**WORK REQUIRED**
If you see a picture in the data below, omit it and copy the rest exactly.

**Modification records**
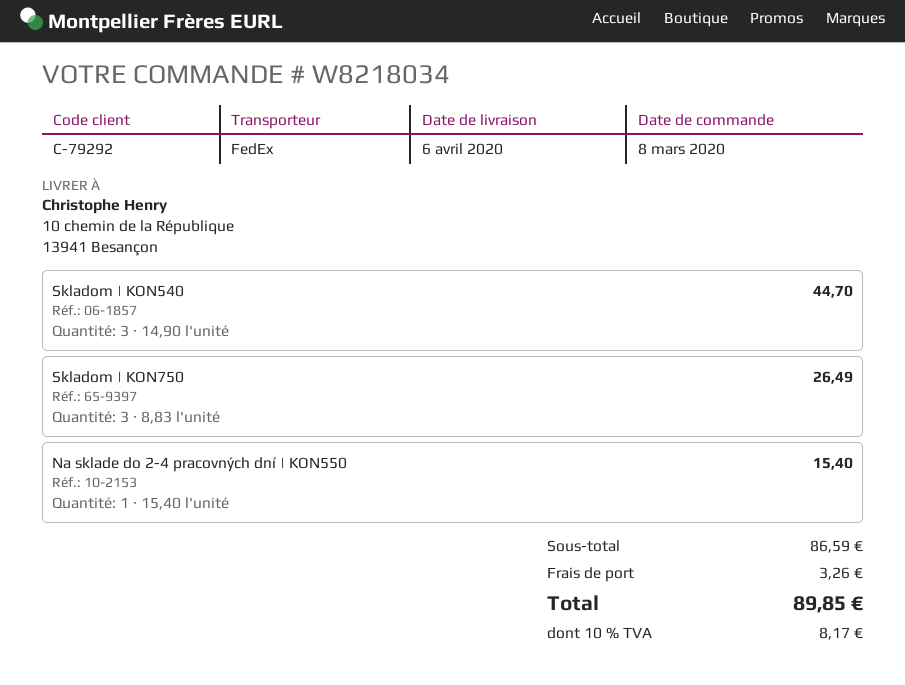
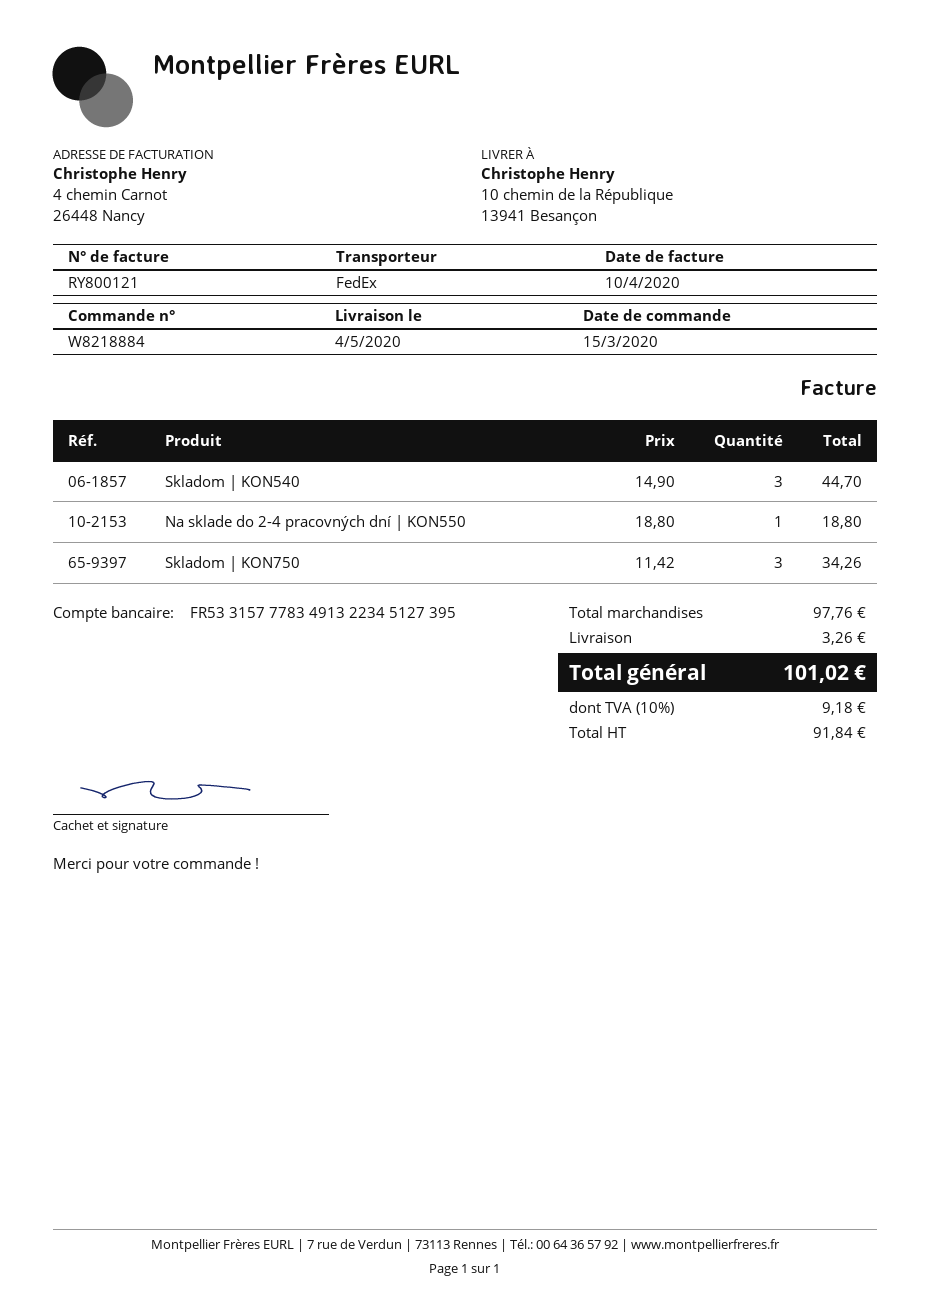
order number: W8218034 -> W8218884
order date: 2020-03-08 -> 2020-03-15
delivery date: 2020-04-06 -> 2020-05-04
Skladom | KON750: 3 x 8.83 = 26.49 -> 3 x 11.42 = 34.26
Na sklade do 2-4 pracovných dní | KON550: 1 x 15.40 = 15.40 -> 1 x 18.80 = 18.80
subtotal: 86.59 -> 97.76
tax: 10% = 8.17 -> 10% = 9.18
total: 89.85 -> 101.02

**EXERCISE RESULT**
order number: W8218034 -> W8218884
order date: 2020-03-08 -> 2020-03-15
delivery date: 2020-04-06 -> 2020-05-04
Skladom | KON750: 3 x 8.83 = 26.49 -> 3 x 11.42 = 34.26
Na sklade do 2-4 pracovných dní | KON550: 1 x 15.40 = 15.40 -> 1 x 18.80 = 18.80
subtotal: 86.59 -> 97.76
tax: 10% = 8.17 -> 10% = 9.18
total: 89.85 -> 101.02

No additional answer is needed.